The data START
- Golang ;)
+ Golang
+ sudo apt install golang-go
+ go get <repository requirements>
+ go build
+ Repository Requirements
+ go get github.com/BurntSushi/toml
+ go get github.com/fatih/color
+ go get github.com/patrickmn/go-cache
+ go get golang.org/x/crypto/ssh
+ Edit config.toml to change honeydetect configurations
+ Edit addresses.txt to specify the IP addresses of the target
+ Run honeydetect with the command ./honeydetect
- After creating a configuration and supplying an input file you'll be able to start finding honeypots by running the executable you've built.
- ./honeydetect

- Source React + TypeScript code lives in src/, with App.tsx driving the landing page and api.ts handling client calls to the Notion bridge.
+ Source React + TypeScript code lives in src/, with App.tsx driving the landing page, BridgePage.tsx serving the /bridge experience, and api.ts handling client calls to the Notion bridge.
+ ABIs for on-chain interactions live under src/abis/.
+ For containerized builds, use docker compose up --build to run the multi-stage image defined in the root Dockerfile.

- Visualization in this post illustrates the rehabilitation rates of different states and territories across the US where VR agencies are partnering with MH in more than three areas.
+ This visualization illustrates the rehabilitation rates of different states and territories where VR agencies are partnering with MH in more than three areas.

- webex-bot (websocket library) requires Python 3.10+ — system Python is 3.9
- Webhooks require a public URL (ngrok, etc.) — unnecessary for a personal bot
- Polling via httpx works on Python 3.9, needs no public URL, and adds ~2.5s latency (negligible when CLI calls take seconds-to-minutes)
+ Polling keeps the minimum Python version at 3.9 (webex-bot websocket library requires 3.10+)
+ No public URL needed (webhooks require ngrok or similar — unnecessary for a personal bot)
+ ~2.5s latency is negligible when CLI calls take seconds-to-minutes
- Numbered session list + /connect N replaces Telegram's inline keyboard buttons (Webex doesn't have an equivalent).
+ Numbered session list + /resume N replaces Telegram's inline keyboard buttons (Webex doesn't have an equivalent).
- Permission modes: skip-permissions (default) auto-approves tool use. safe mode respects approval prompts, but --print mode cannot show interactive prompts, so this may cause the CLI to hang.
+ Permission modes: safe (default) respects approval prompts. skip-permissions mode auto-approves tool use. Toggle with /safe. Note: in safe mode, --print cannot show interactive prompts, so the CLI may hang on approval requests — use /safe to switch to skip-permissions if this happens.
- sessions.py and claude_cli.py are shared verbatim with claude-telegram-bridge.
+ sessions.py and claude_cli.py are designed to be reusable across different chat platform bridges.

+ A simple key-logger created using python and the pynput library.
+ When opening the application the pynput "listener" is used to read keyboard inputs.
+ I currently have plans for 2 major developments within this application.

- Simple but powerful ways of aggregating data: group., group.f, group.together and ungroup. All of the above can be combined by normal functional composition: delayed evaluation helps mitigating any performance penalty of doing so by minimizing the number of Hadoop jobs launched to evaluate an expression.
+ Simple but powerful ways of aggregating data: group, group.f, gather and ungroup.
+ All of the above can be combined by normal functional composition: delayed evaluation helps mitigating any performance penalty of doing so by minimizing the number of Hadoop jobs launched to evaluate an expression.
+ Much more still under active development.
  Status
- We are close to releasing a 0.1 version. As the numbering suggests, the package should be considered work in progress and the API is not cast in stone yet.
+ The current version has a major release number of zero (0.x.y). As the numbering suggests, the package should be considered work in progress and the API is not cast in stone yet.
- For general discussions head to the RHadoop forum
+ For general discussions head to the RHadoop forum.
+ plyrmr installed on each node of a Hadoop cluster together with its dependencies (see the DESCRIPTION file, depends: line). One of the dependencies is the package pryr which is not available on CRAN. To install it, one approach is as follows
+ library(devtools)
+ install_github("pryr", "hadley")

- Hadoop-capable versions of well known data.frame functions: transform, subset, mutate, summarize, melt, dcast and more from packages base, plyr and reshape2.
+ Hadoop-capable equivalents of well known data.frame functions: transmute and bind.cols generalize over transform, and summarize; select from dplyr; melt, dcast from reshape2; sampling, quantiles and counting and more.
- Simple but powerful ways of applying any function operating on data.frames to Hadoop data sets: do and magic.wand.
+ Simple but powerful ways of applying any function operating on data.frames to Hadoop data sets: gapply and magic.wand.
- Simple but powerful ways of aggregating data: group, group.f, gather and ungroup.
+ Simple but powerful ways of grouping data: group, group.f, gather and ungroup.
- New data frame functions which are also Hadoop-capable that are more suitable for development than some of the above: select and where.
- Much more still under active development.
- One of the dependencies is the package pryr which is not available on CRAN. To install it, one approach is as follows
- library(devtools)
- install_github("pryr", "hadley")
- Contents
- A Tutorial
The data END
Goal of the exercise ::
The lines to retype, exactly and only, run from the first line of the material through the line with "- Visualization in".

Answer to this exercise ::
- Golang ;)
+ Golang
+ sudo apt install golang-go
+ go get <repository requirements>
+ go build
+ Repository Requirements
+ go get github.com/BurntSushi/toml
+ go get github.com/fatih/color
+ go get github.com/patrickmn/go-cache
+ go get golang.org/x/crypto/ssh
+ Edit config.toml to change honeydetect configurations
+ Edit addresses.txt to specify the IP addresses of the target
+ Run honeydetect with the command ./honeydetect
- After creating a configuration and supplying an input file you'll be able to start finding honeypots by running the executable you've built.
- ./honeydetect

- Source React + TypeScript code lives in src/, with App.tsx driving the landing page and api.ts handling client calls to the Notion bridge.
+ Source React + TypeScript code lives in src/, with App.tsx driving the landing page, BridgePage.tsx serving the /bridge experience, and api.ts handling client calls to the Notion bridge.
+ ABIs for on-chain interactions live under src/abis/.
+ For containerized builds, use docker compose up --build to run the multi-stage image defined in the root Dockerfile.

- Visualization in this post illustrates the rehabilitation rates of different states and territories across the US where VR agencies are partnering with MH in more than three areas.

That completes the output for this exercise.